Sous la domi­na­tion romaine, un Gau­lois, Sabi­nus, avait voué au gou­ver­neur de sa pro­vince une haine farouche et jus­ti­fiée. À la tête du peuple, il prê­cha la révolte sainte contre la tyran­nie romaine, Épo­nine, sa jeune femme, s’associait à son rêve géné­reux et for­mait des vœux ardents pour son retour et son triomphe. Hélas, le bruit se répand tout à coup que Rome a vain­cu, que les troupes des révol­tés sont en déroute. Sabi­nus a dis­pa­ru dans un effroyable incen­die. Épo­nine ne lui sur­vi­vra pas : elle s’isole et refuse toute nourriture.
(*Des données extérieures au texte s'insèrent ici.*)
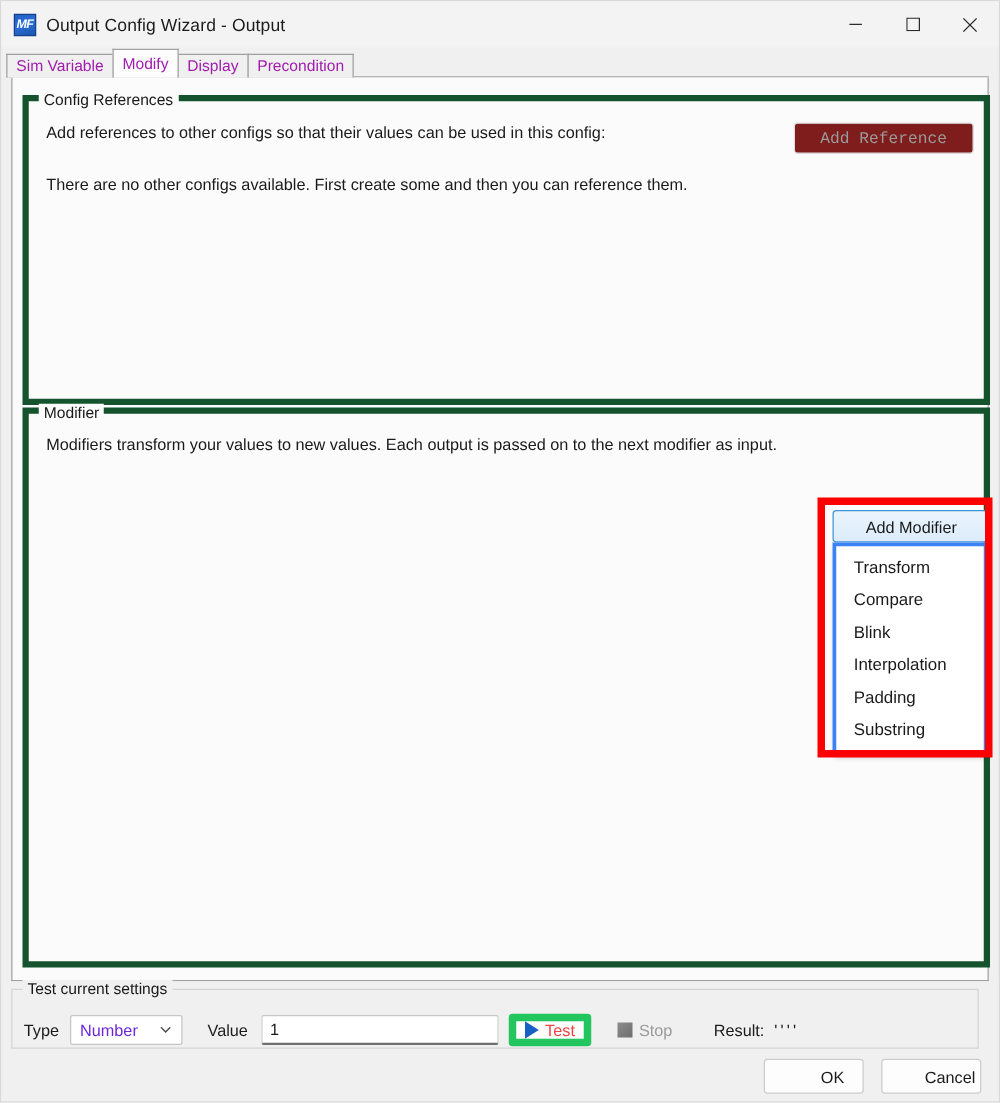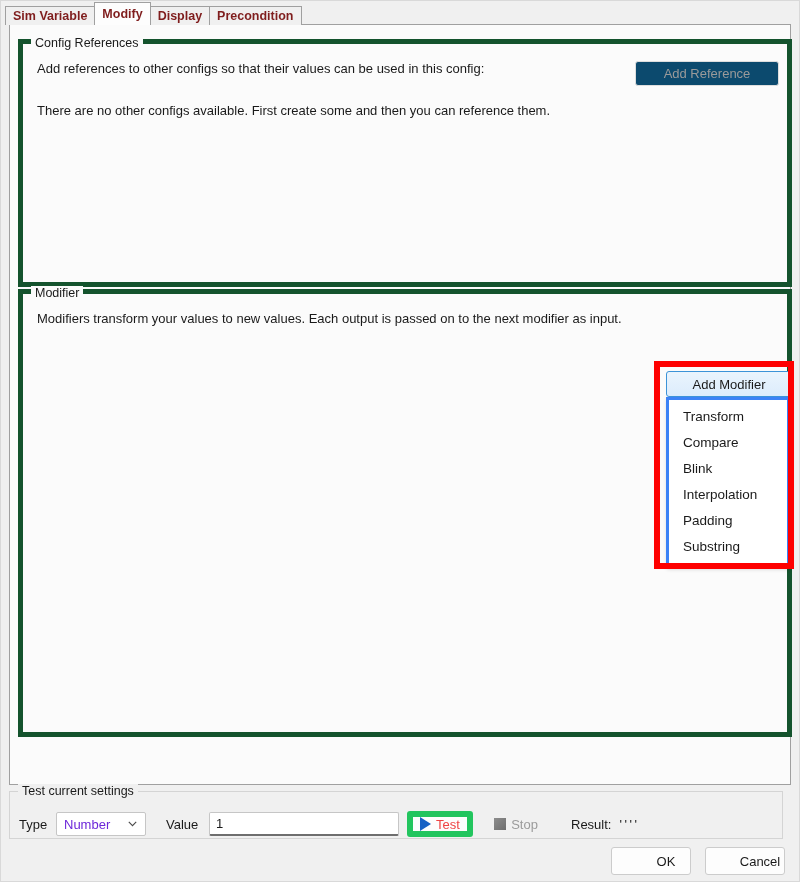--- a/index.html
+++ b/index.html
@@ -392,6 +392,31 @@
 
 <div class="window">
 
+  <div class="titlebar">
+    <div class="title-icon">
+      <span>MF</span>
+    </div>
+    <div class="title-text">Output Config Wizard - Output</div>
+
+    <div class="win-controls">
+      <div class="win-btn">
+        <svg width="11" height="11" viewBox="0 0 11 11">
+          <line x1="0.5" y1="5.5" x2="10.5" y2="5.5" stroke="#2b2b2b" stroke-width="1"></line>
+        </svg>
+      </div>
+      <div class="win-btn">
+        <svg width="11" height="11" viewBox="0 0 11 11">
+          <rect x="0.5" y="0.5" width="10" height="10" fill="none" stroke="#2b2b2b" stroke-width="1"></rect>
+        </svg>
+      </div>
+      <div class="win-btn close">
+        <svg width="12" height="12" viewBox="0 0 12 12">
+          <line x1="0.7" y1="0.7" x2="11.3" y2="11.3" stroke="#2b2b2b" stroke-width="1.1"></line>
+          <line x1="11.3" y1="0.7" x2="0.7" y2="11.3" stroke="#2b2b2b" stroke-width="1.1"></line>
+        </svg>
+      </div>
+    </div>
+  </div>
 
   <div class="tabstrip">
     <div class="tab">Sim Variable</div>

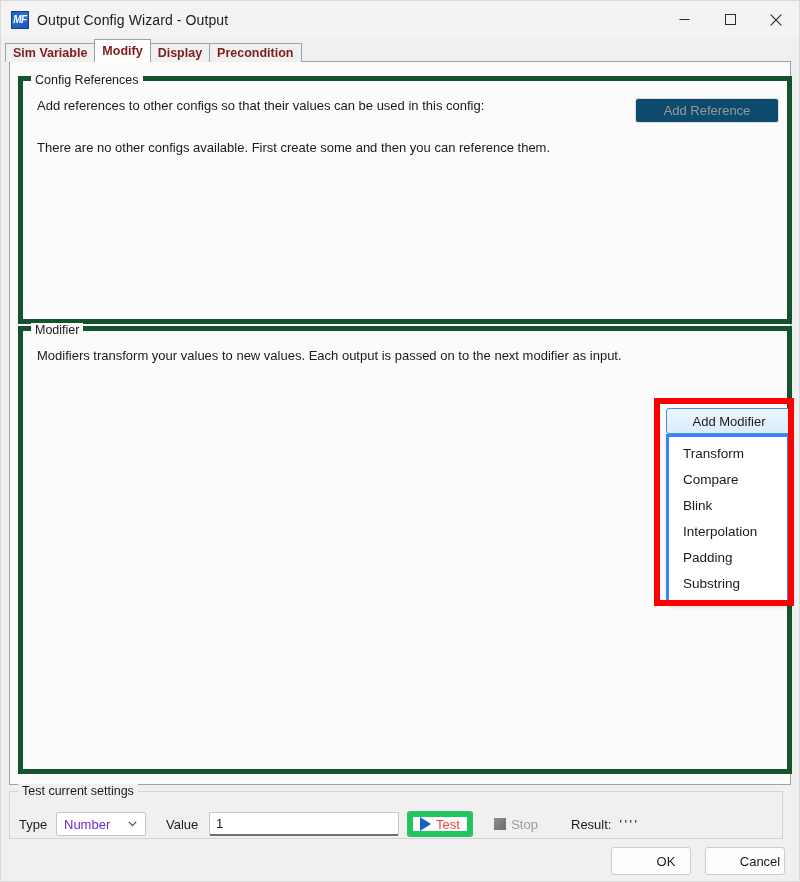--- a/index.html
+++ b/index.html
@@ -106,13 +106,12 @@
     border-bottom: none;
     margin-right: -1px;
     font-size: 12.5px;
-    color: #7f1d1d;
+    color: #a21caf;
     box-sizing: border-box;
     position: relative;
     z-index: 1;
     cursor: default;
     white-space: nowrap;
-    font-weight: bold;
   }
   .tab.active {
     height: 23px;

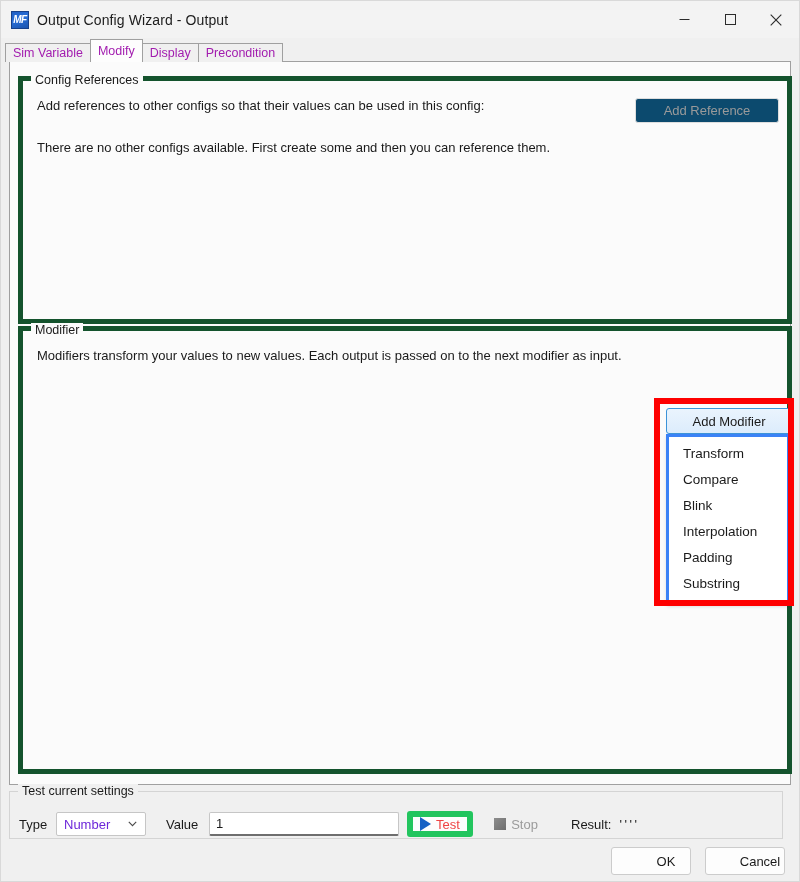--- a/index.html
+++ b/index.html
@@ -182,8 +182,9 @@
   }
   .btn.disabled {
     color: #9a9a9a;
-    background: #0c4a6e;
+    background: #7f1d1d;
     border-color: #dedede;
+    font-family: Liberation Mono, monospace;
   }
 
   #add-reference-btn {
Au bout de trois jours, un témoin du com­bat lui apprend que son mari vit tou­jours, caché au fond de la forêt, en un ravin per­du. Épo­nine renaît à l’espoir, et aus­si­tôt se dirige vers le refuge secret de Sabi­nus. Celui-ci au déses­poir, lui demande par­don d’avoir ain­si réduit à l’état de fugi­tive la bien-aimée pour laquelle il avait rêvé la plus brillante des­ti­née. « Qu’importent les beaux rêves ! dit Épo­nine. Je te retrouve vivant : cela suf­fit à mon bonheur. »

Alors com­men­ça pour l’admirable femme une vie de dan­gers et de dévoue­ments héroïques. Vivant, le jour, dans la ville, en veuve incon­so­lée, elle fuyait, le soir venu, vers l’homme qu’elle aimait heu­reuse de le conso­ler mal­gré tous les obs­tacles. Elle eut cette force magni­fique pen­dant neuf années. Deve­nue mère, elle se mon­tra sublime d’endurance, allai­tant ses deux fils jumeaux dans sa retraite, et fai­sant de rapides appa­ri­tions à la ville. Mais ces absences mirent les Romains en éveil, et un jour des sol­dats découvrent Sabi­nus. Il est condam­né à mort pour avoir com­mis le crime de révolte ouverte. Épo­nine, avec ses enfants, l’accompagne devant l’empereur et implore ardem­ment sa grâce : L’empereur, inexo­rable, exige l’exécution du révol­té. « Ordonne aus­si ma mort. César sans pitié, tyran sans entrailles ! » s’écrie Épo­nine. Et le bour­reau réunit dans la mort ceux que rien n’avait pu sépa­rer dans la vie.